Friday, December 13, 2013
[Richard Seymour. The Liberal Defence of Murder. London: Verso, originally published 2008 and updated paperback published 2012.]
As I think was true of a fair number of young middle-class white men politicized as university students in the mid 1990s, one genre of radical material that I read quite a bit of at the time was (mostly US-centric) analysis of foreign policy and empire that had a focus on dissecting the hypocrisy of liberals. With the post-Cold War resurgence of liberal imperialism in full effect, it was a ripe moment for such work, and it was a sort of analysis that was legible to and resonated with newly-politicized me. Analysis of that sort becomes pretty predictable after awhile, however, and it provides a considerably narrower basis for thinking about how to act in the world than I initially appreciated, so while it is certainly common in the lefty media in more abbreviated form, I haven't really read many books of that sort in quite some time. That said, I think it's an important sort of analysis, and it still feels very familiar. The Liberal Defence of Murder is firmly within this tradition, but adds to it in important ways.
Seymour is a prolific and talented writer who comes out of the English radical left. This is the first of his books that I've read, but I've been an occasional reader of his blog for years. The presenting problem he takes up in this book is the role played by liberals and by people currently or formerly identified with the left in abetting and promoting the various wars and imperial excesses of the George W. Bush years. In the course of his history of liberal and left imperialism, he covers some ground that is familiar to me from my Clinton-era reading, but the synthesis of more recent material that I have mostly encountered via in-the-moment articles was pretty useful. More useful, though, were two elements that were new to me: The first was that he dealt not only with US examples, but also with content from the UK and (in a somewhat less exhaustive way) Western Europe. And I was fascinated by his longer-ago history of liberal and left complicity in empire, from the various positions taken by founding figures in liberalism, on up through various strands of the European left. With isolated exceptions, liberalism has always been saturated with empire -- as he so pithily puts it, "Liberalism was born one of a conjoined quintuplet, linking capitalism, European colonialism, slavery and 'race' ideology." And far, far less of the left has been consistently and in principled ways anti-imperial and anti-colonial than I would've guessed and would've hoped -- certainly more consistently than liberalism, but still far too little. Seymour argues -- effectively, I think -- that this is a product of the (socially produced) white supremacist and colonial mindset that has been endemic in Europe and EuroAmerica for centuries, and that continues to be a pervasive obstacle to anything resembling genuine, widespread anti-imperial and anti-colonial solidarity today. This unflinching documentation of left complicity was the most important part of the book for me.
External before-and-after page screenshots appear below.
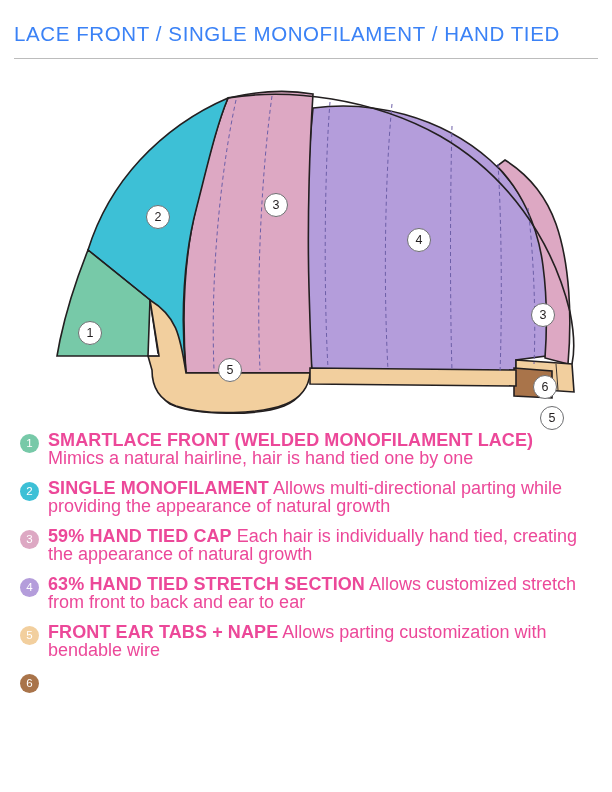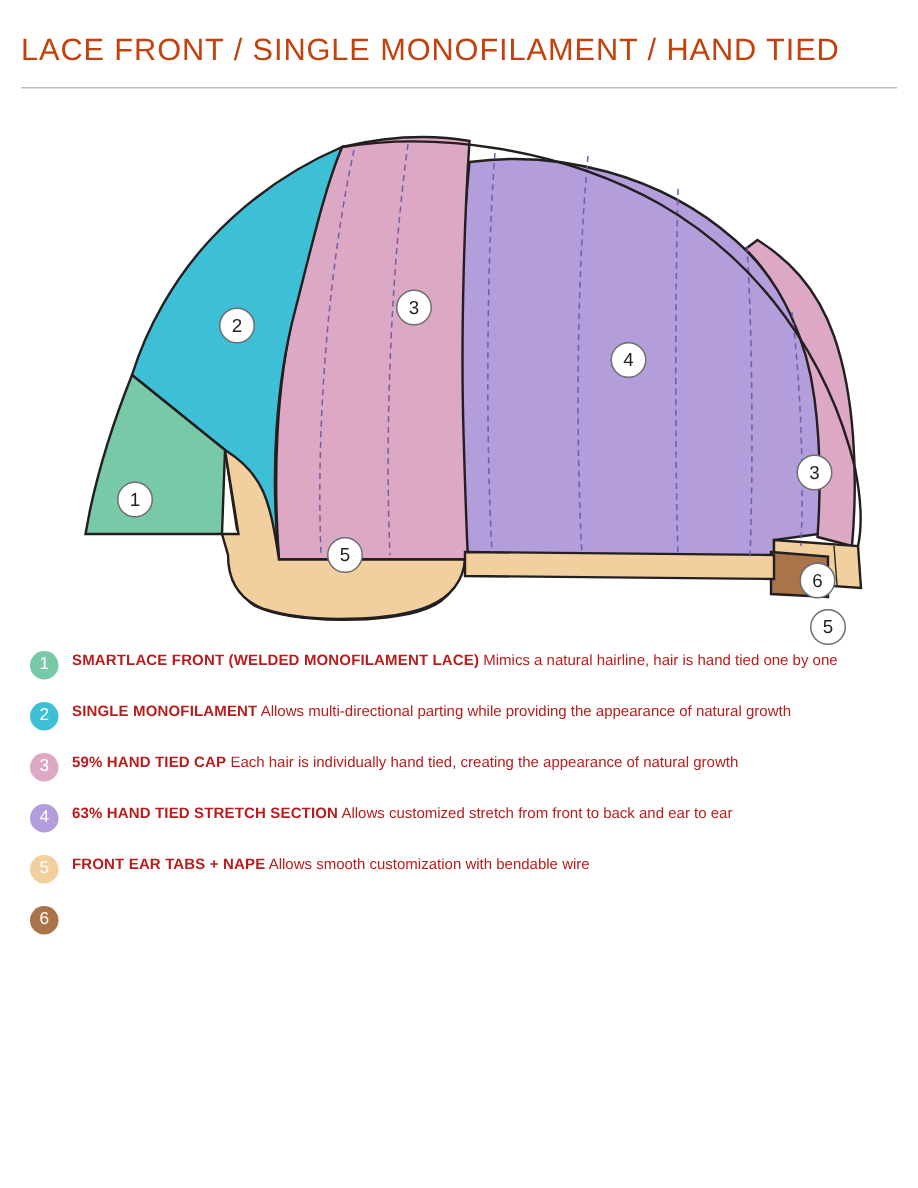"LACE FRONT / SINGLE MONOFILAMENT" .title { color: #c2410c -> #3b82f6 }
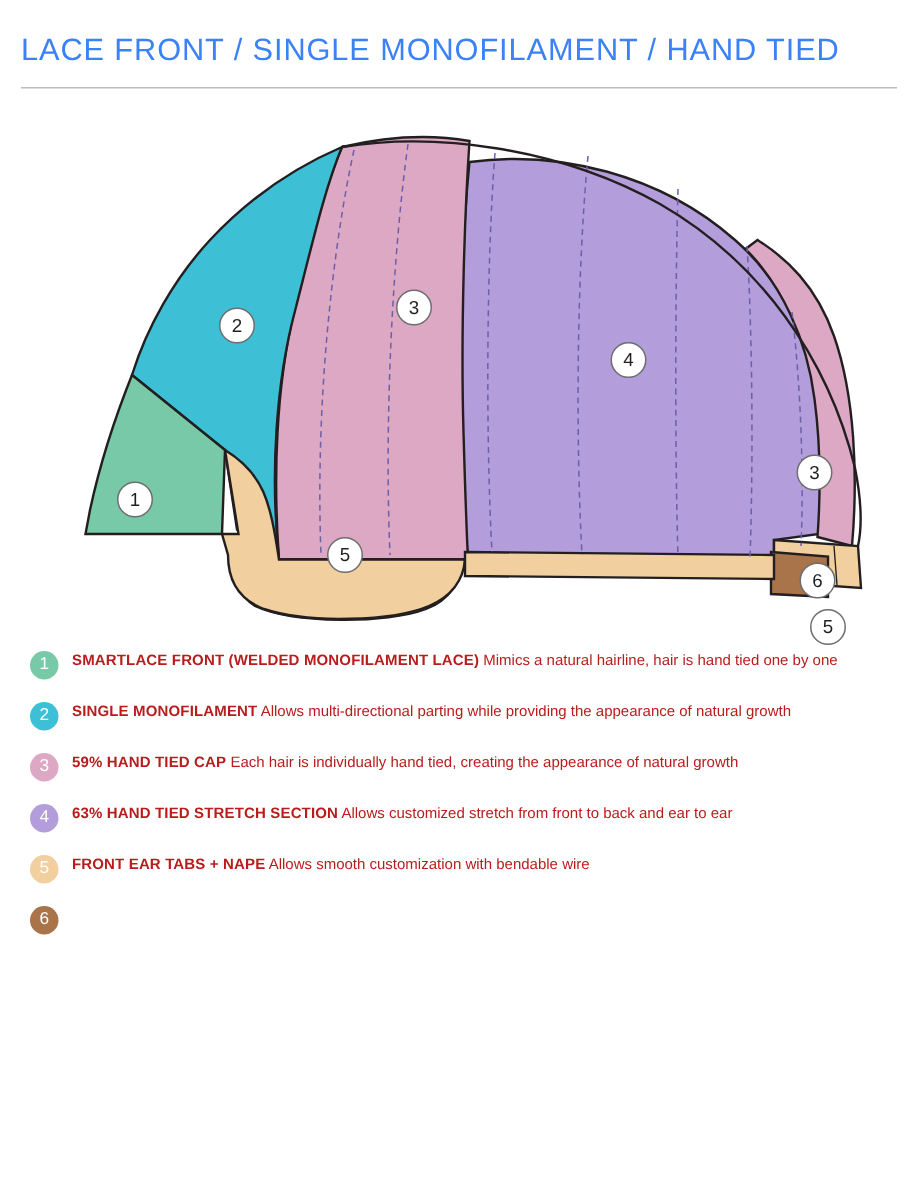"SMARTLACE FRONT (WELDED MONOFILAMENT" .legend-text { color: #b91c1c -> #ec4899; font-size: 10px -> 18px }
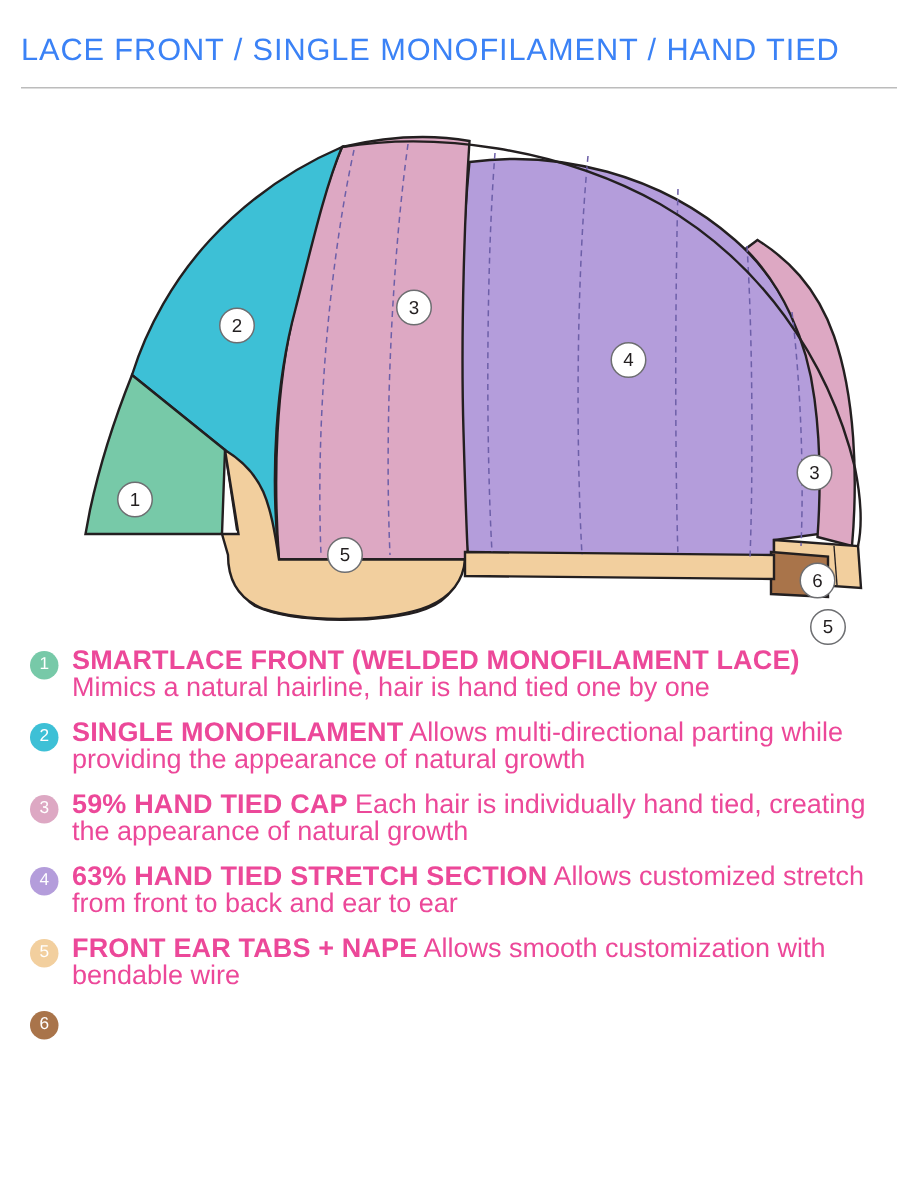"Allows smooth customization with" span.desc { text: smooth -> parting }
The book has its down sides, of course. For instance, I think he spends rather more space than necessary disproving the glib assertion that pops up now and again that the US neocons are all former Trotskysts. This undue attention paid to a fairly trivial point is perhaps related to the fact that Seymour himself comes out of the Trot tradition (though to his credit, he was one of the crew that left the Socialist Workers Party after its recent appalling handling of an instance of sexual assault). The book also gets a bit repetitive after awhile. Of course, it continues to be important to have it all documented exhaustively, but the shape of the contemporary liberal and pseudo-left defence of empire gets to be pretty predictable, as do the options for a robust left takedown of that defence.
In any case, I would recommend this book for people early in their own process of developing an analysis of the roles that liberals play in justifying and carrying out Western domination of the globe, and for those who think that learning from the history of liberal and left complicity might be useful to developing future left politics that are resolutely against empire, war, and colonization.